**Your goal:** Leave the images behind and copy every record exactly.
··· The data
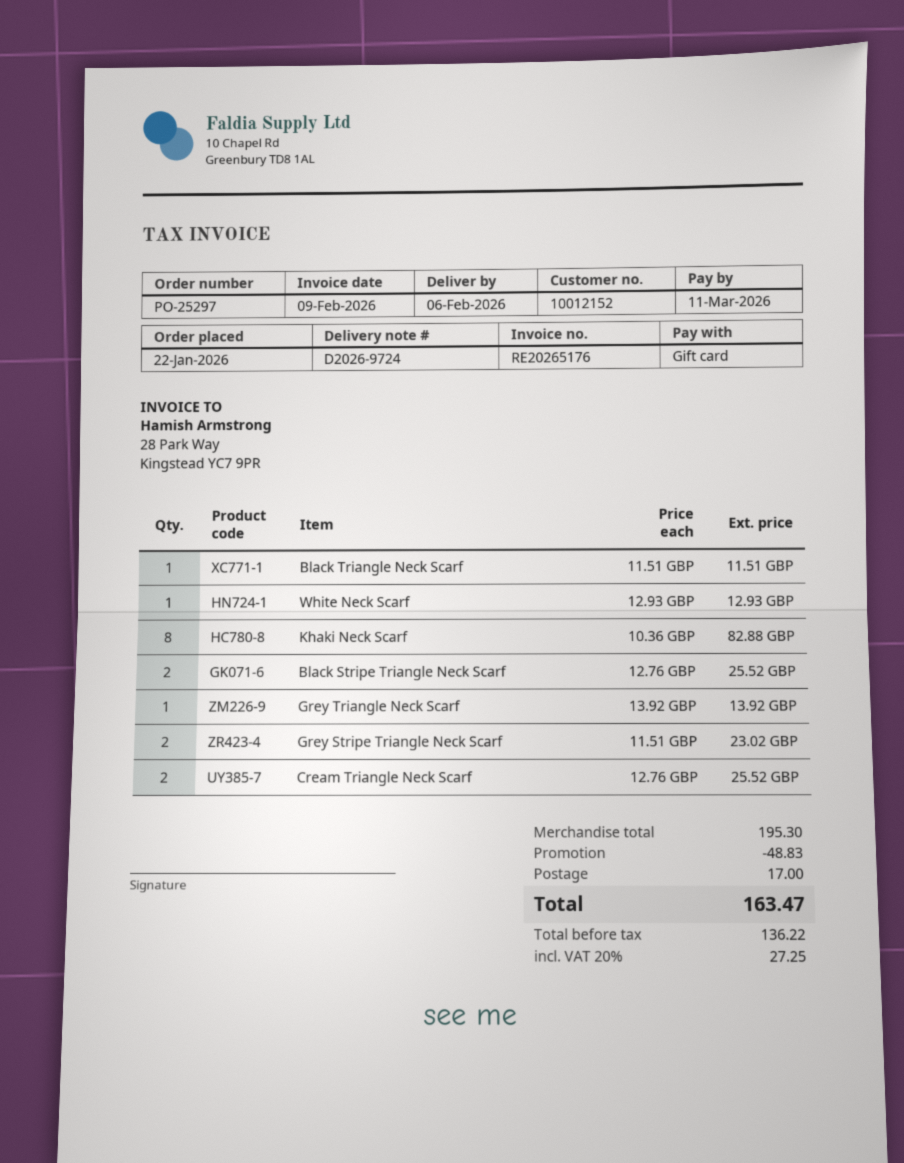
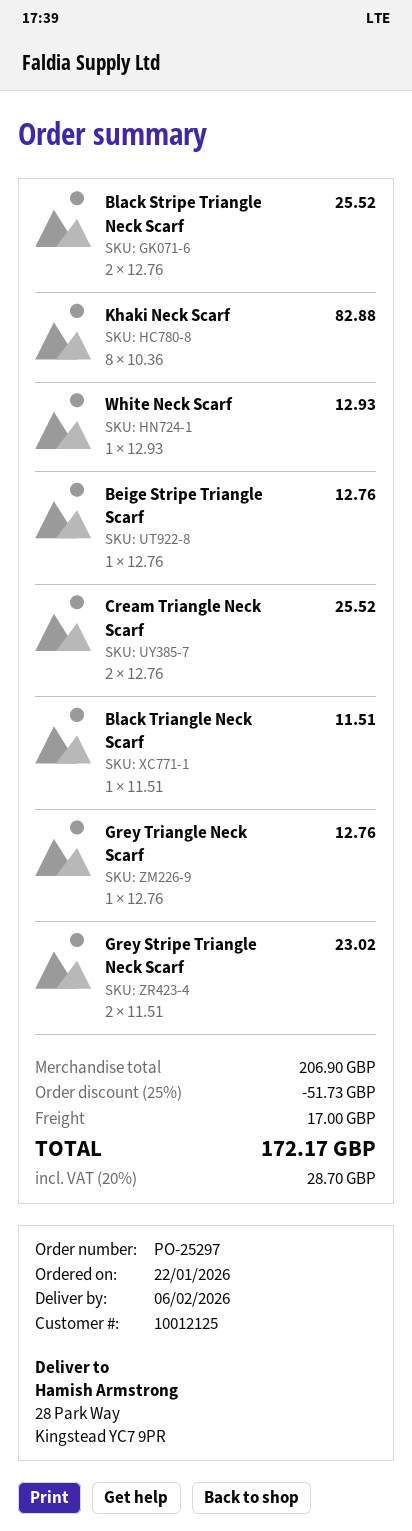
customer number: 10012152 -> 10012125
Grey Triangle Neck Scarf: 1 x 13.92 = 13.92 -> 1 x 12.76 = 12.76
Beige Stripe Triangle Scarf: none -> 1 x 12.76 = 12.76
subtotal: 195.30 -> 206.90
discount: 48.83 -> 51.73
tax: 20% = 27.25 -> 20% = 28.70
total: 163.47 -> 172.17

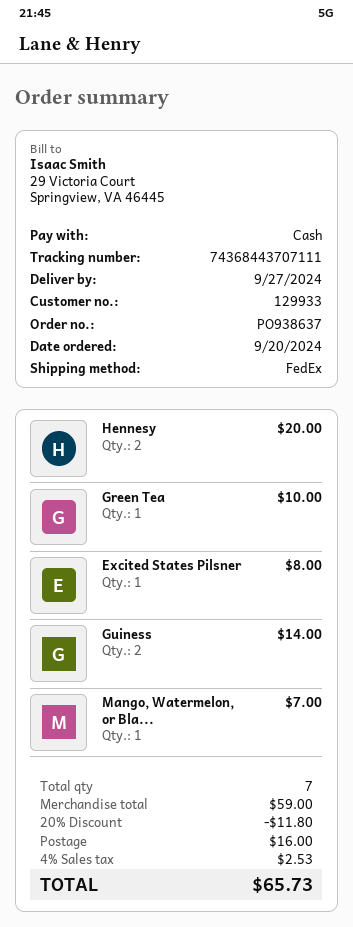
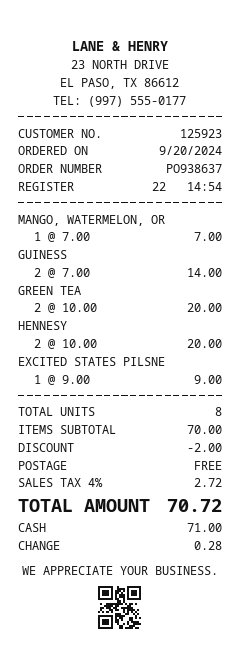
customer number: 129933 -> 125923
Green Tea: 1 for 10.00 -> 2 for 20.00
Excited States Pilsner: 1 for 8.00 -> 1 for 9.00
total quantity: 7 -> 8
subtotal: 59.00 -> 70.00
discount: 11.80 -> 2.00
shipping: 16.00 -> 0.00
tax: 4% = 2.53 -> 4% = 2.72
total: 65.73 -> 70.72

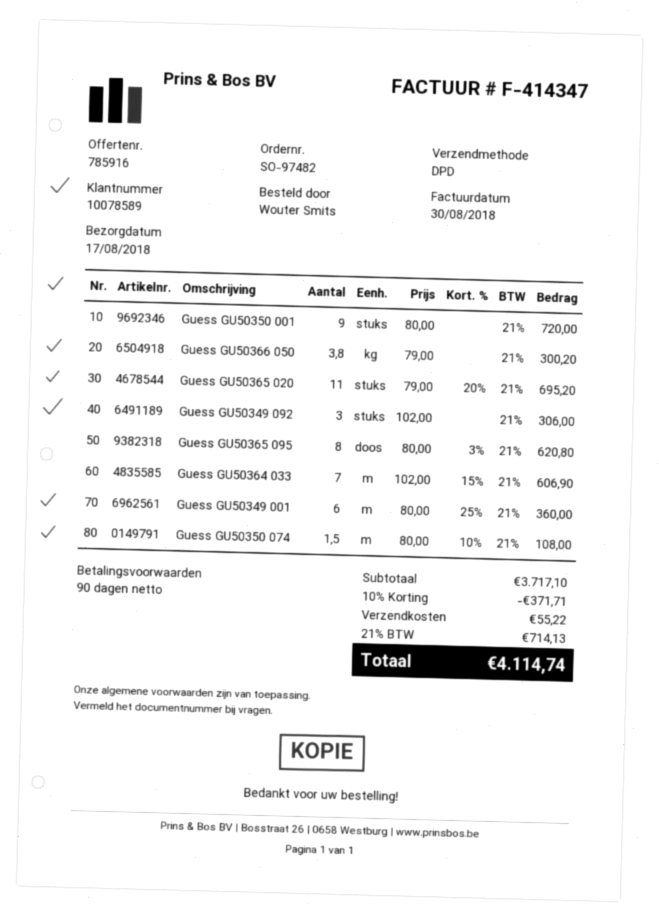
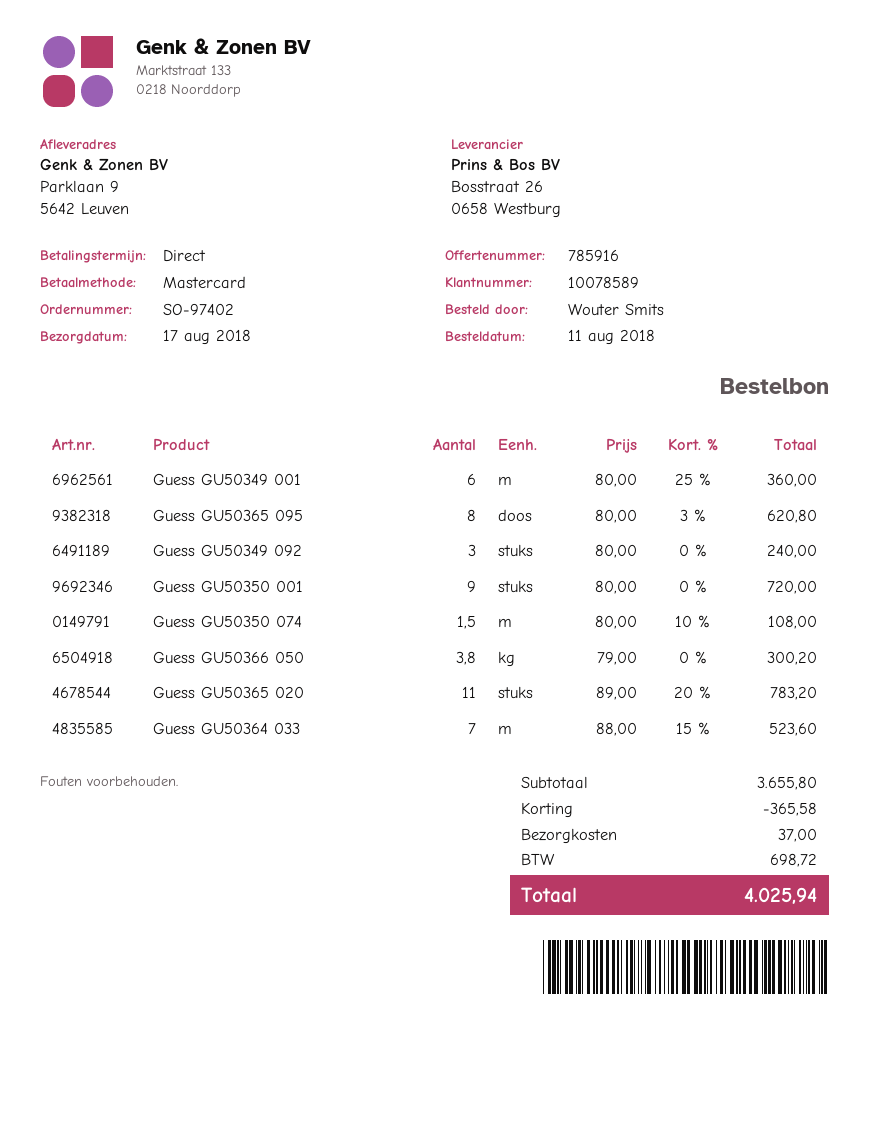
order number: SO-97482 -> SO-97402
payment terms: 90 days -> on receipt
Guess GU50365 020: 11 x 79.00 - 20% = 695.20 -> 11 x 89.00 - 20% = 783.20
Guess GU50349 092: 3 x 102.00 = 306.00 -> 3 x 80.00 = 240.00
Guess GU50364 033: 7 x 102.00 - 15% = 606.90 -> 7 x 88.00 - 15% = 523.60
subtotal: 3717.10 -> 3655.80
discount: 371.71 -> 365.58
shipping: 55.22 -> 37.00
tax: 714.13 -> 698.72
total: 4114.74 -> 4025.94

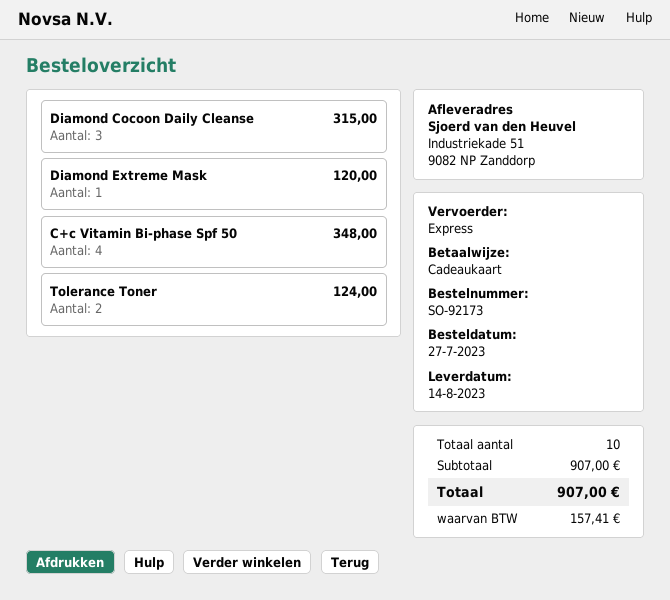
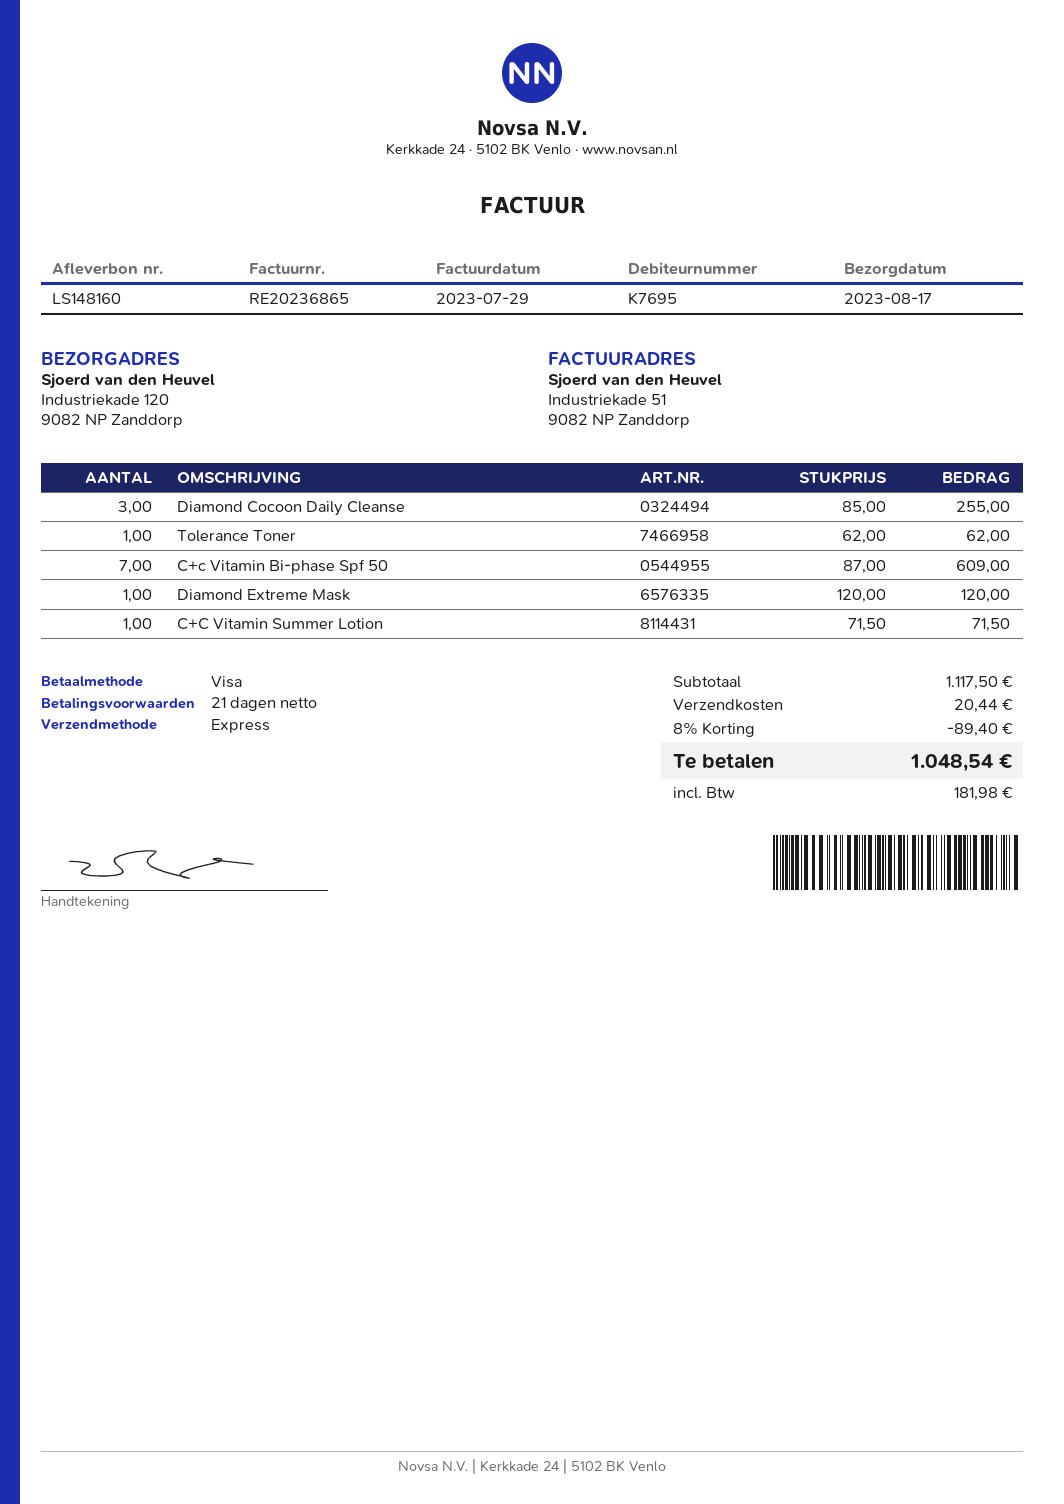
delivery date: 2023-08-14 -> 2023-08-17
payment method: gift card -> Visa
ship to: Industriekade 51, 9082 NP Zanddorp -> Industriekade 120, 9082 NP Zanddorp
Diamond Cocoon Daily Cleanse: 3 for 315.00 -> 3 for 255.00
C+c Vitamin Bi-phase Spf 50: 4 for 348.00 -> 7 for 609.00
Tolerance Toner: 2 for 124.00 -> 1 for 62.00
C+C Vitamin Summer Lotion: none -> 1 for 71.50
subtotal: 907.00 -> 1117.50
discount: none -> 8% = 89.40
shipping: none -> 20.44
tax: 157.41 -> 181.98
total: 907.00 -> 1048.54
······
**Solution to this exercise:**
customer number: 10012152 -> 10012125
Grey Triangle Neck Scarf: 1 x 13.92 = 13.92 -> 1 x 12.76 = 12.76
Beige Stripe Triangle Scarf: none -> 1 x 12.76 = 12.76
subtotal: 195.30 -> 206.90
discount: 48.83 -> 51.73
tax: 20% = 27.25 -> 20% = 28.70
total: 163.47 -> 172.17

customer number: 129933 -> 125923
Green Tea: 1 for 10.00 -> 2 for 20.00
Excited States Pilsner: 1 for 8.00 -> 1 for 9.00
total quantity: 7 -> 8
subtotal: 59.00 -> 70.00
discount: 11.80 -> 2.00
shipping: 16.00 -> 0.00
tax: 4% = 2.53 -> 4% = 2.72
total: 65.73 -> 70.72

order number: SO-97482 -> SO-97402
payment terms: 90 days -> on receipt
Guess GU50365 020: 11 x 79.00 - 20% = 695.20 -> 11 x 89.00 - 20% = 783.20
Guess GU50349 092: 3 x 102.00 = 306.00 -> 3 x 80.00 = 240.00
Guess GU50364 033: 7 x 102.00 - 15% = 606.90 -> 7 x 88.00 - 15% = 523.60
subtotal: 3717.10 -> 3655.80
discount: 371.71 -> 365.58
shipping: 55.22 -> 37.00
tax: 714.13 -> 698.72
total: 4114.74 -> 4025.94

delivery date: 2023-08-14 -> 2023-08-17
payment method: gift card -> Visa
ship to: Industriekade 51, 9082 NP Zanddorp -> Industriekade 120, 9082 NP Zanddorp
Diamond Cocoon Daily Cleanse: 3 for 315.00 -> 3 for 255.00
C+c Vitamin Bi-phase Spf 50: 4 for 348.00 -> 7 for 609.00
Tolerance Toner: 2 for 124.00 -> 1 for 62.00
C+C Vitamin Summer Lotion: none -> 1 for 71.50
subtotal: 907.00 -> 1117.50
discount: none -> 8% = 89.40
shipping: none -> 20.44
tax: 157.41 -> 181.98
total: 907.00 -> 1048.54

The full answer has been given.